Now, that is just a warm, because, even after doing this, you
aren't necessarily going to get the same exact bytes. Most of the time
you will, but not always. I was trying this on the
socket.py module. The output was almost identical except for
three bytes that were transposed as seen in the diff of the hexdump below:
432,433c432,433 < 00001af0 00 00 00 75 01 00 00 00 72 75 01 00 00 00 77 75 |...u....ru....wu| < 00001b00 01 00 00 00 62 4e 69 ff ff ff ff 28 0c 00 00 00 |....bNi....(....| --- > 00001af0 00 00 00 75 01 00 00 00 77 75 01 00 00 00 62 75 |...u....wu....bu| > 00001b00 01 00 00 00 72 4e 69 ff ff ff ff 28 0c 00 00 00 |....rNi....(....|
This is kind of weird, almost identical. So I didn't really know what the bytes 0x77, 0x72, and 0x62 were at the time, but I'll give you a clue: the are the ASCII codes for the characters w, r, and b.
Next step in the debugging is to actually decompile (disassemble) the
.pyc file. Strangely there doesn't seem to be such a utility
in the standard Python set of tools, however
this recipe gives you something relatively usable. So after running
the .pyc files through that you find the cause of the problem:
480c480
< 16 LOAD_CONST 9 (frozenset({'b', 'r', 'w'}))
---
> 16 LOAD_CONST 9 (frozenset({'w', 'r', 'b'}))

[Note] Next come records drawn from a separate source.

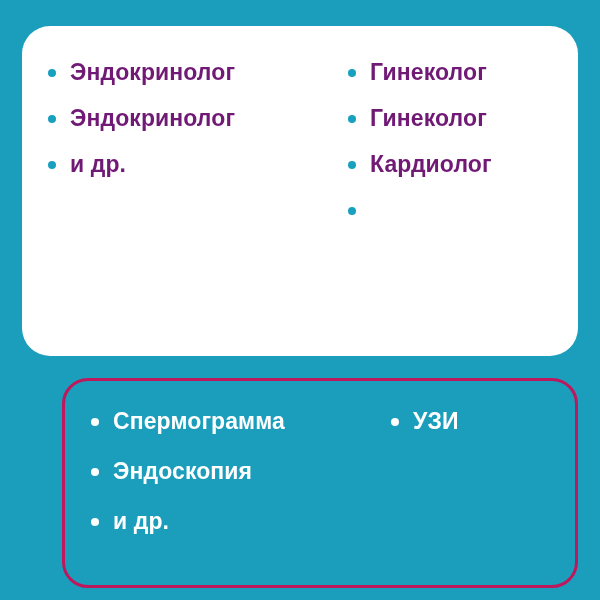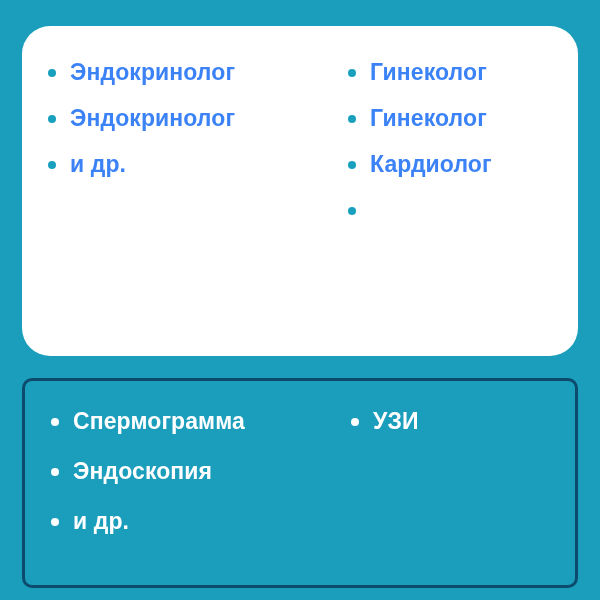--- a/index.html
+++ b/index.html
@@ -29,25 +29,26 @@
     background: #ffffff;
     border-radius: 28px;
     box-sizing: border-box;
     padding: 34px 26px 30px 26px;
     flex: 0 0 auto;
     height: 330px;
   }
   
   .card-outline {
     background: transparent;
-    border: 3px solid #0c4a6e;
-    border-radius: 10px;
+    border: 3px solid #be185d;
+    border-radius: 26px;
     box-sizing: border-box;
     padding: 28px 26px 26px 26px;
     flex: 1 1 auto;
+    margin-left: 40px;
   }
 
   .cols {
     display: flex;
     flex-direction: row;
     align-items: flex-start;
     height: 100%;
   }
   .col-a { width: 300px; }
   .col-b { flex: 1 1 auto; }
@@ -70,21 +71,21 @@
 
   .bullet {
     flex: 0 0 auto;
     width: 8px;
     height: 8px;
     border-radius: 50%;
     margin-top: 9px;
     margin-right: 14px;
   }
 
-  .card-white .item-text { color: #3b82f6; }
+  .card-white .item-text { color: #701a75; }
   .card-white .bullet { background: #19a0bf; }
 
   .card-outline .item-text { color: #ffffff; }
   .card-outline .bullet { background: #ffffff; }
 
   .card-outline ul.list li { margin-bottom: 26px; }
 </style>
 </head>
 <body>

This comes from a line of code in the original Python:
if c not in {"r", "w", "b"}:
So, basically, each .pyc has a different
representation of the set {'r', 'w', 'b'}. Now of course,
these are sets so they are equal and the code works the same way, no
real problem there. However, I'd really like the python compile
process to be deterministic. (You could say I'm determined to make it
so! See what I did there!). Now if you start digging around in to the
Python implementation you find that when marshalling a (frozen)set object,
the library just pulls out the set elements in the order in which they
are stored, so clearly, when the frozenset is created, it appears to
put the elements in a different order at different times.
Next step, digging in to the set implementation. Reading through
setobject.c it becomes clear that the ordering of items
in a set is based on their hash, which makes sense if you think about
it. So, this makes sense, but surely values same value will have the
same hash across different runs? WRONG!.
Try something like:
$ python3 -c "print(hash('r'))"
You will get a different result each time! It turns out there is a good reason for this. The hash function can be used as an attack vector to DoS a webserver or something else. If the attacker can control which items are used as dictionary keys, then they have the potential to choose a set of values all with the same hash value, which can quickly lead to poor performance!
The fix to this is to randomize the hashing algorithm on each Python invocation, making it much harder for an attacker to guess values that have the same hash function.
More details on the Python bug tracker and more list thread.
The good news is that there is a simple way to disable this randomization by
setting the PYTHONHASHSEED environment variable. Once that is
done you get deterministic hash values, and then your sets end up being in the same order,
and your compilation is deterministic. Win!